→ **Web interface edit records**
== Segment start ==

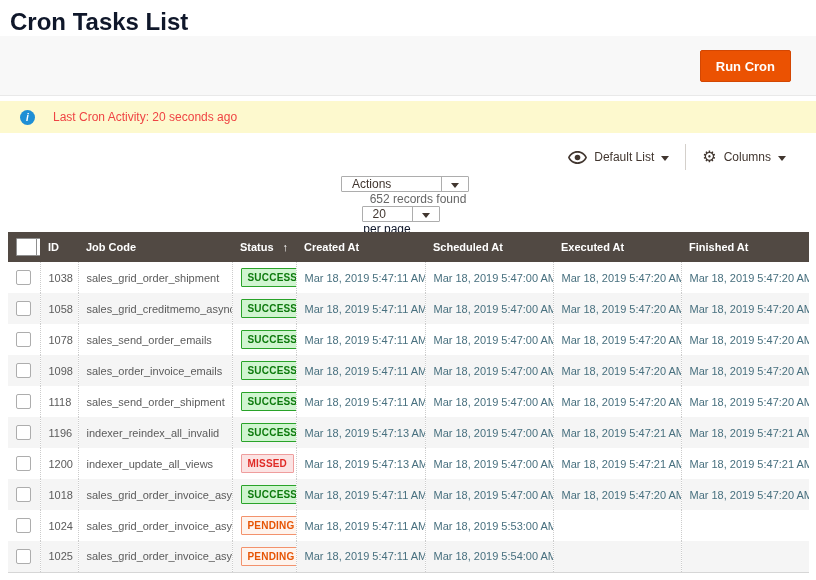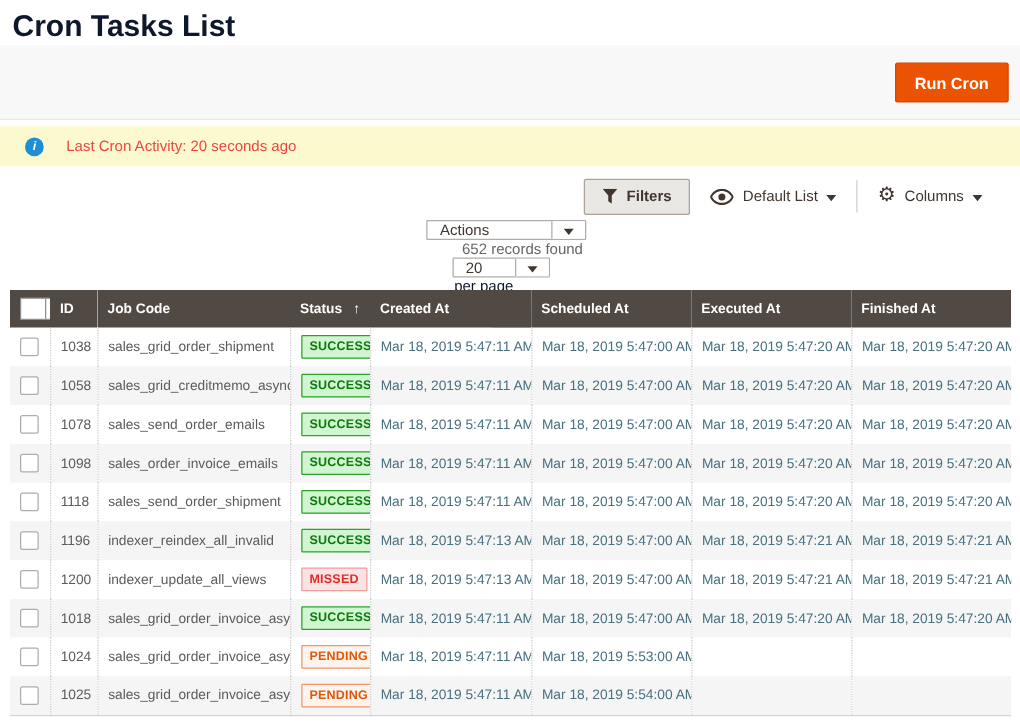--- a/index.html
+++ b/index.html
@@ -14,21 +14,21 @@
   .page-title {
     position: absolute; left: 10px; top: 8px;
     font-size: 24px; font-weight: 700; color: #0f172a;
   }
   
   .top-toolbar {
     position: absolute; top: 36px; left: 0; width: 816px; height: 60px;
     background: #f8f8f8; border-bottom: 1px solid #e9e9e9;
   }
   .run-cron-btn {
-    position: absolute; right: 9px; top: 14px;
+    position: absolute; right: 25px; top: 14px;
     height: 32px; padding: 0 15px;
     background: #eb5202; color: #fff;
     border: 1px solid #d34703; border-radius: 2px;
     font-family: "Liberation Sans", sans-serif;
     font-size: 13px; font-weight: bold; cursor: pointer;
   }
   
   .notice-bar {
     position: absolute; top: 101px; left: 0; width: 816px; height: 32px;
     background: #fdf9ce; display: flex; align-items: center;
@@ -161,26 +161,20 @@
 <div class="top-toolbar">
   <button class="run-cron-btn">Run Cron</button>
 </div>
 
 <div class="notice-bar">
   <span class="info-icon">i</span>
   <span class="notice-text">Last Cron Activity: 20 seconds ago</span>
 </div>
 
 <div class="view-controls">
-  <button class="filters-btn">
-    <svg class="icon-svg" width="12" height="12" viewBox="0 0 12 12">
-        <path d="M0 0h12L7.4 5.4V12L4.6 10V5.4z" fill="#41362f"></path>
-      </svg>
-    <span>Filters</span>
-  </button>
   <div class="vc-group">
     <svg class="icon-svg" width="19" height="13" viewBox="0 0 19 13">
       <path d="M9.5 0C5.3 0 1.7 2.5 0 6.5 1.7 10.5 5.3 13 9.5 13s7.8-2.5 9.5-6.5C17.3 2.5 13.7 0 9.5 0zm0 11.2c-3.3 0-6.2-1.8-7.8-4.7C3.3 3.6 6.2 1.8 9.5 1.8s6.2 1.8 7.8 4.7c-1.6 2.9-4.5 4.7-7.8 4.7z" fill="#41362f"></path>
       <circle cx="9.5" cy="6.5" r="2.8" fill="#41362f"></circle>
     </svg>
     <span>Default List</span>
     <span class="tri-down"></span>
   </div>
   <div class="vc-divider"></div>
   <div class="vc-group">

== Segment end ==

→ **TO DO**
Since the copy should hold text only, set down each record exactly and leave the pictures out.

→ **REPLY TO THE EXERCISE**
--- a/index.html
+++ b/index.html
@@ -14,21 +14,21 @@
   .page-title {
     position: absolute; left: 10px; top: 8px;
     font-size: 24px; font-weight: 700; color: #0f172a;
   }
   
   .top-toolbar {
     position: absolute; top: 36px; left: 0; width: 816px; height: 60px;
     background: #f8f8f8; border-bottom: 1px solid #e9e9e9;
   }
   .run-cron-btn {
-    position: absolute; right: 9px; top: 14px;
+    position: absolute; right: 25px; top: 14px;
     height: 32px; padding: 0 15px;
     background: #eb5202; color: #fff;
     border: 1px solid #d34703; border-radius: 2px;
     font-family: "Liberation Sans", sans-serif;
     font-size: 13px; font-weight: bold; cursor: pointer;
   }
   
   .notice-bar {
     position: absolute; top: 101px; left: 0; width: 816px; height: 32px;
     background: #fdf9ce; display: flex; align-items: center;
@@ -161,26 +161,20 @@
 <div class="top-toolbar">
   <button class="run-cron-btn">Run Cron</button>
 </div>
 
 <div class="notice-bar">
   <span class="info-icon">i</span>
   <span class="notice-text">Last Cron Activity: 20 seconds ago</span>
 </div>
 
 <div class="view-controls">
-  <button class="filters-btn">
-    <svg class="icon-svg" width="12" height="12" viewBox="0 0 12 12">
-        <path d="M0 0h12L7.4 5.4V12L4.6 10V5.4z" fill="#41362f"></path>
-      </svg>
-    <span>Filters</span>
-  </button>
   <div class="vc-group">
     <svg class="icon-svg" width="19" height="13" viewBox="0 0 19 13">
       <path d="M9.5 0C5.3 0 1.7 2.5 0 6.5 1.7 10.5 5.3 13 9.5 13s7.8-2.5 9.5-6.5C17.3 2.5 13.7 0 9.5 0zm0 11.2c-3.3 0-6.2-1.8-7.8-4.7C3.3 3.6 6.2 1.8 9.5 1.8s6.2 1.8 7.8 4.7c-1.6 2.9-4.5 4.7-7.8 4.7z" fill="#41362f"></path>
       <circle cx="9.5" cy="6.5" r="2.8" fill="#41362f"></circle>
     </svg>
     <span>Default List</span>
     <span class="tri-down"></span>
   </div>
   <div class="vc-divider"></div>
   <div class="vc-group">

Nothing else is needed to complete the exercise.